*WORK INSTRUCTIONS*.
In the entries that follow, how many lines hold "none"? Nothing but the number is expected.

*INFORMATION*.
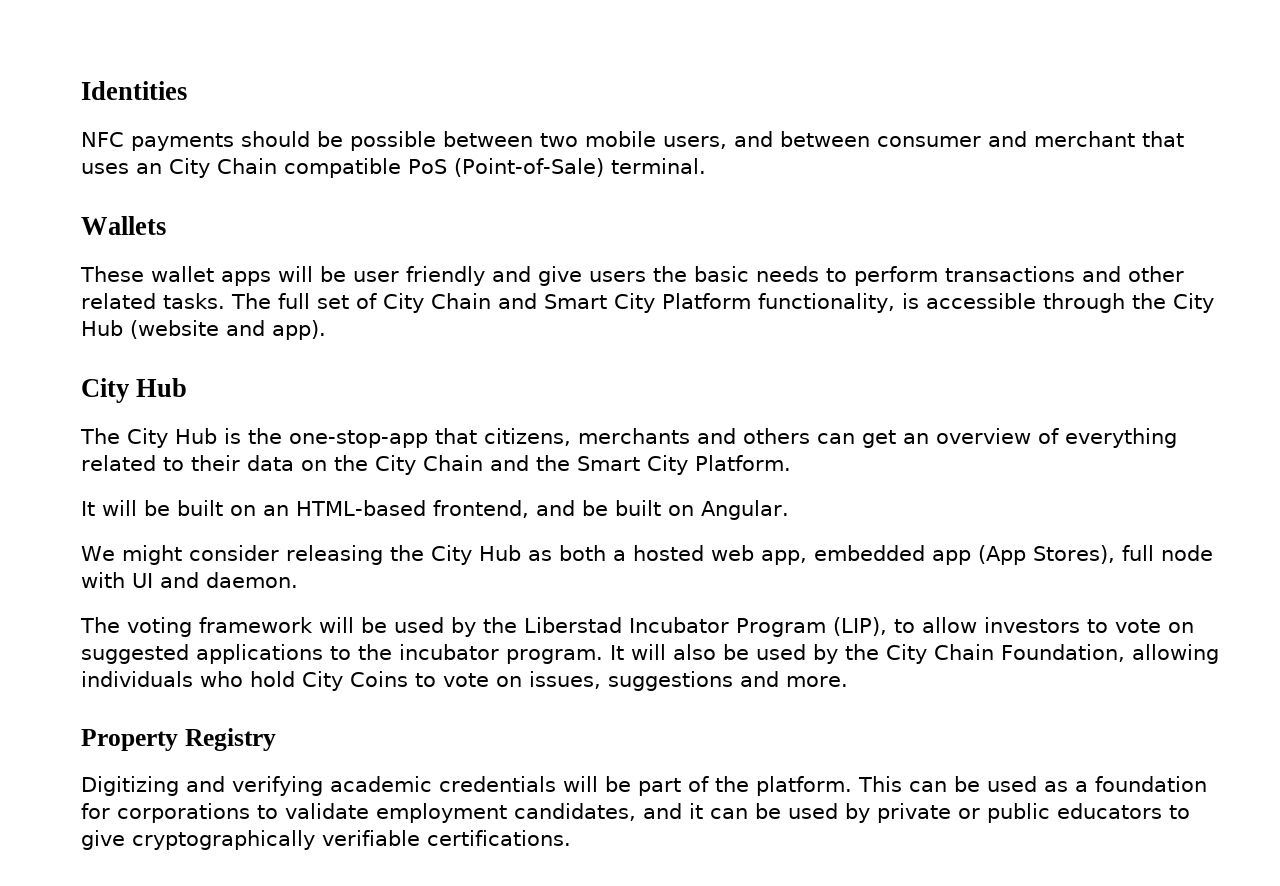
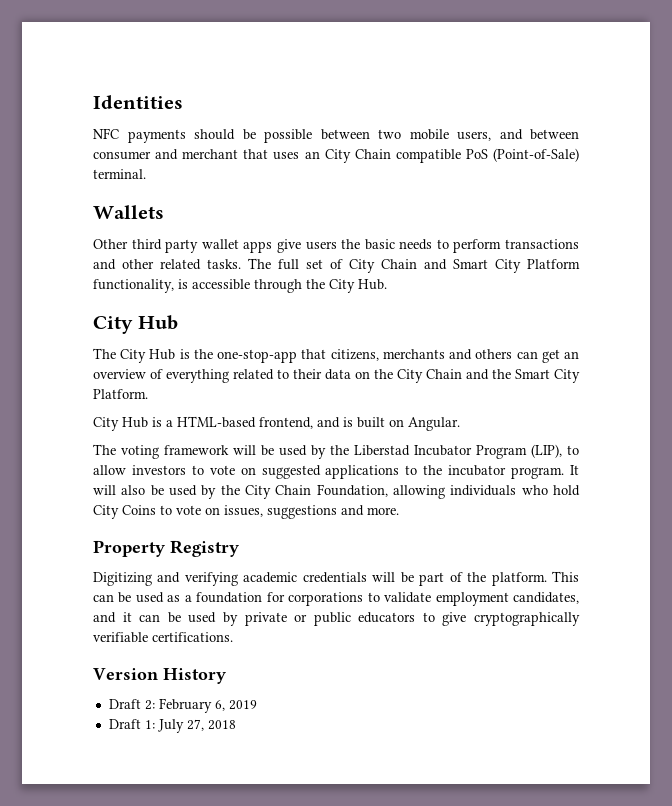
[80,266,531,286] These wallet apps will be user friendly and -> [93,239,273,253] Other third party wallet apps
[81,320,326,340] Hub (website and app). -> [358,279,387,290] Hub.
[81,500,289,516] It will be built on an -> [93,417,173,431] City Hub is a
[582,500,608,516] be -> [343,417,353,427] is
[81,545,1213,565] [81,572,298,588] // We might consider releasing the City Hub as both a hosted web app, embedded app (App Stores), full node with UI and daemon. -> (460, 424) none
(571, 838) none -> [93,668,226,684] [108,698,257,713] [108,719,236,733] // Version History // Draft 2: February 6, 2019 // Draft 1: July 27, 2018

--

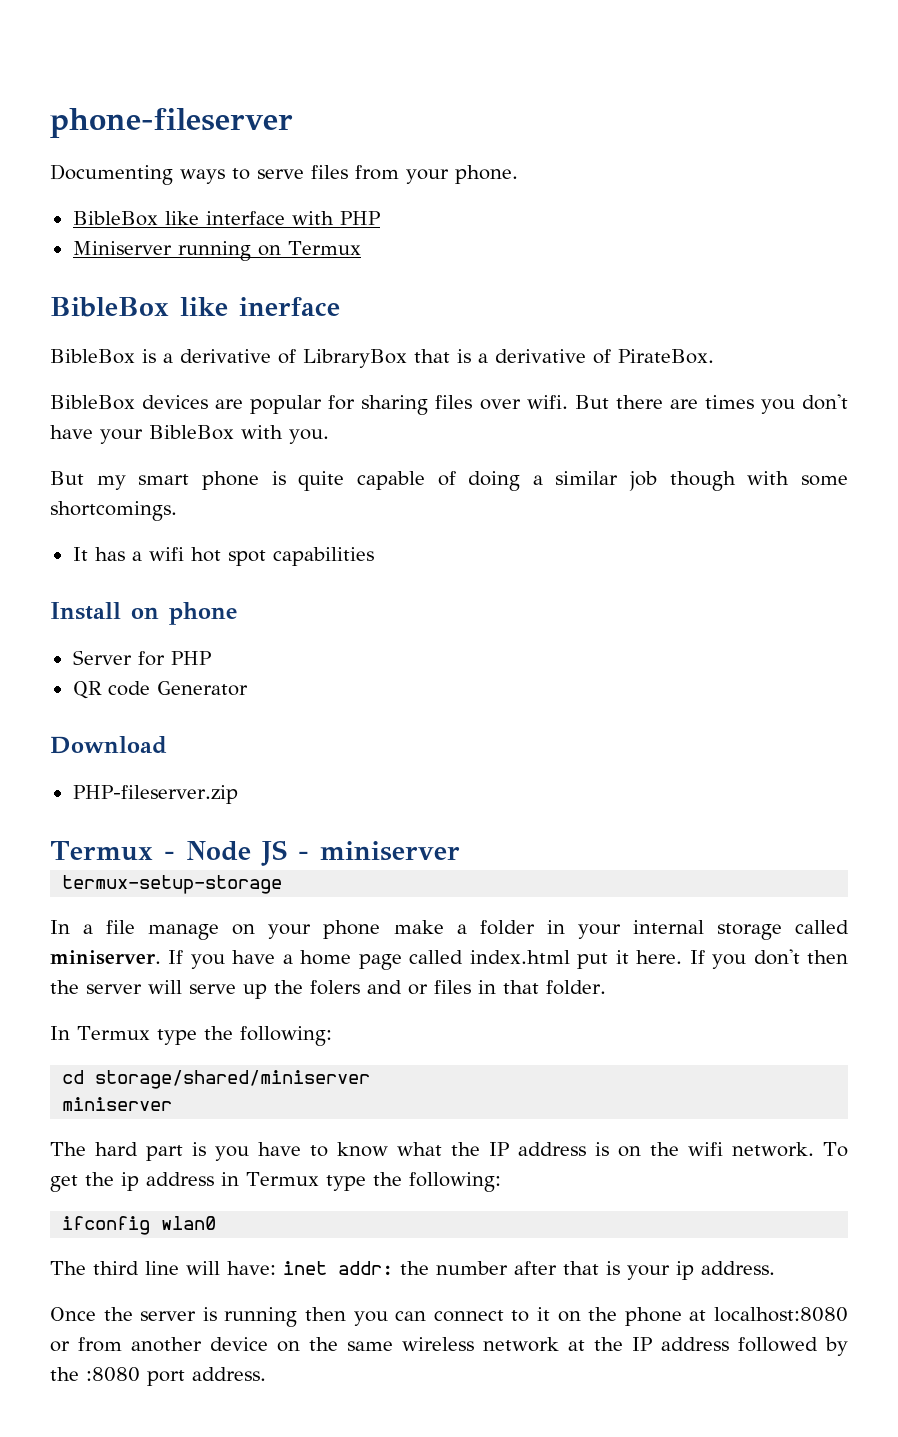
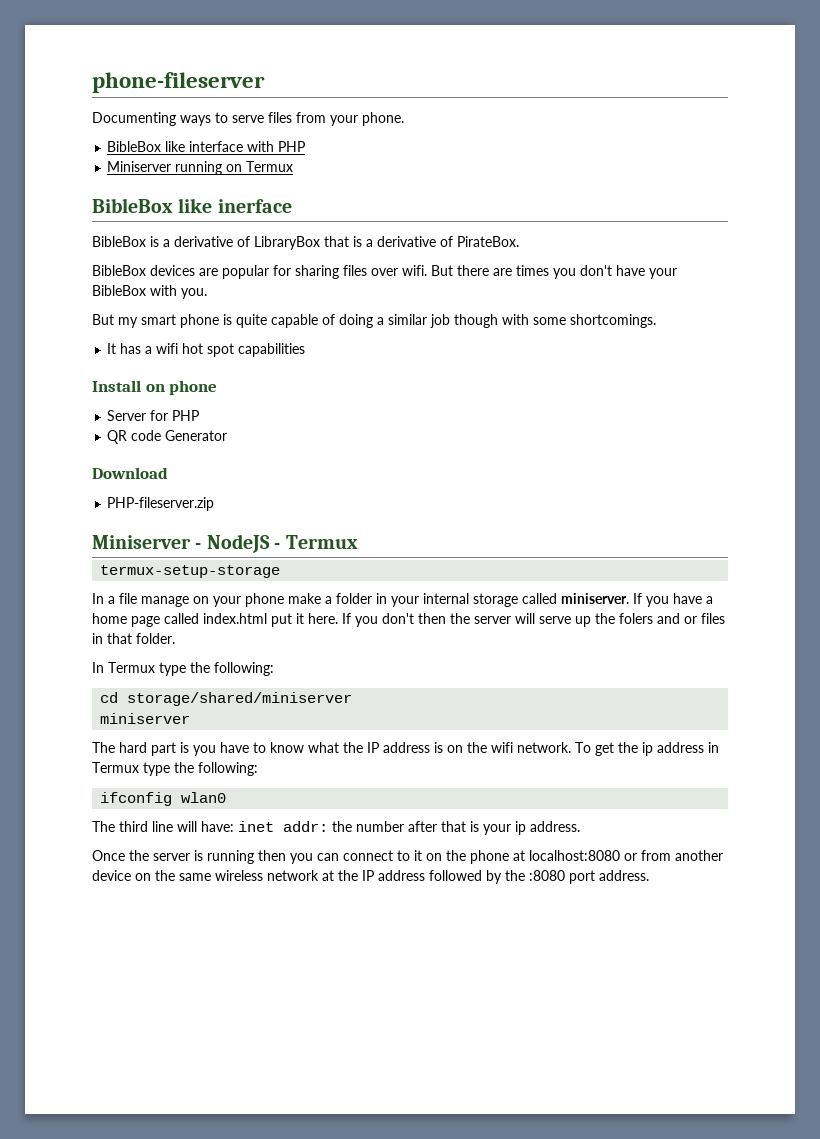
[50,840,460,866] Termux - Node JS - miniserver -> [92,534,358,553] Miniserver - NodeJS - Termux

...

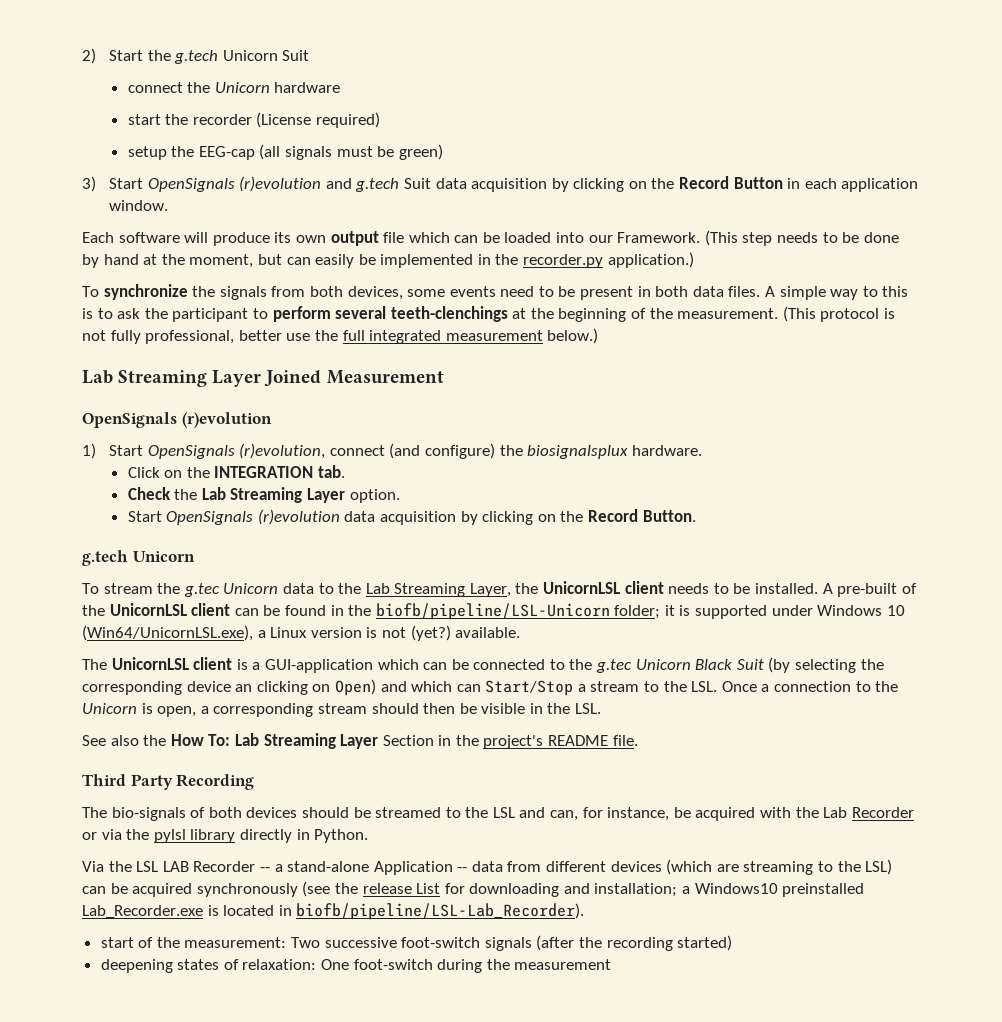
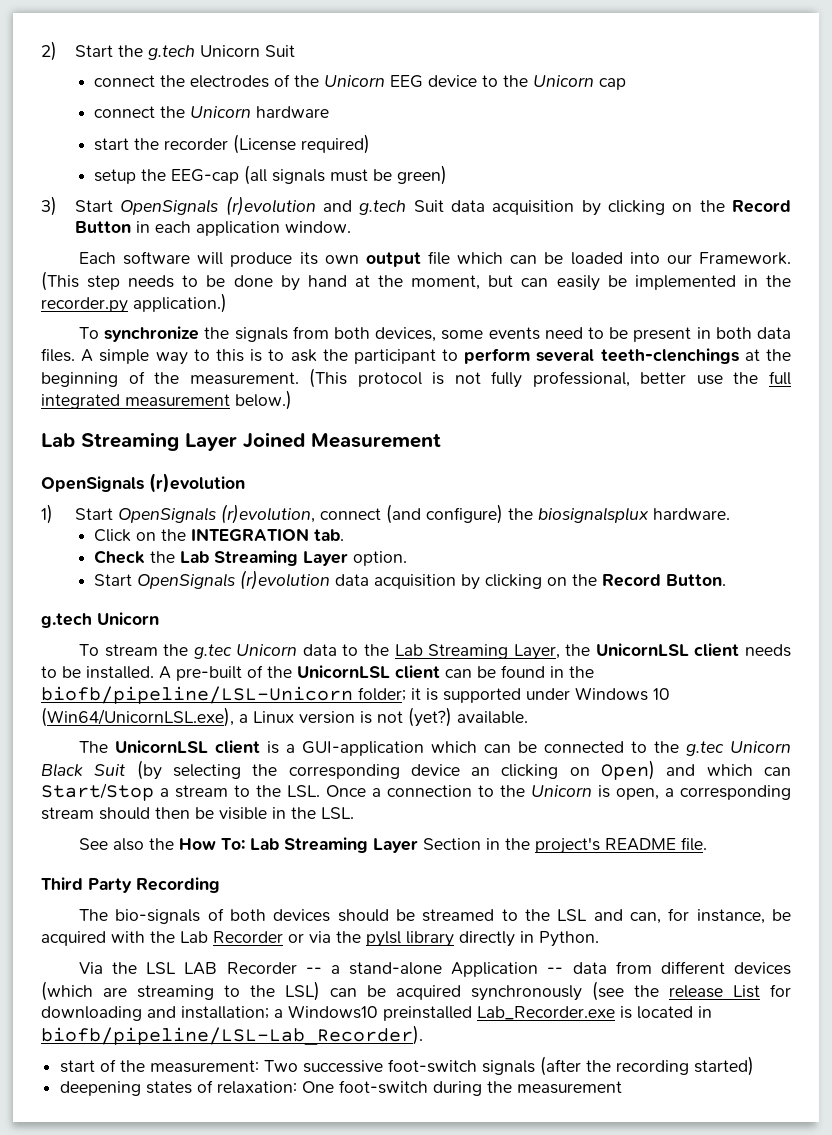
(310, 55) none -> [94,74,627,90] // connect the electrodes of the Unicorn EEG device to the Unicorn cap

*EXPECTED OUTPUT*.
3